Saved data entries

-*-*-

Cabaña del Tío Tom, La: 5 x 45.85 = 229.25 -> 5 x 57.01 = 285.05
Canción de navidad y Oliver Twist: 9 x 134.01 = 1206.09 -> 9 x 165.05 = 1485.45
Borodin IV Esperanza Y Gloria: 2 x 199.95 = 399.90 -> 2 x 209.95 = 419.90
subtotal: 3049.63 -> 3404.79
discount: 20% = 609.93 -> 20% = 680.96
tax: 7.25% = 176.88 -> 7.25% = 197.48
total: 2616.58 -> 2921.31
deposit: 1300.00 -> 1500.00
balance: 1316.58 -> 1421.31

-*-*-

▸ Task instructions:
Give back, unchanged, every line from the one with "tax: 7.25% = 176.88 -> 7.25% = 197.48" to the end of the entries above.

▸ Output for this exercise:
tax: 7.25% = 176.88 -> 7.25% = 197.48
total: 2616.58 -> 2921.31
deposit: 1300.00 -> 1500.00
balance: 1316.58 -> 1421.31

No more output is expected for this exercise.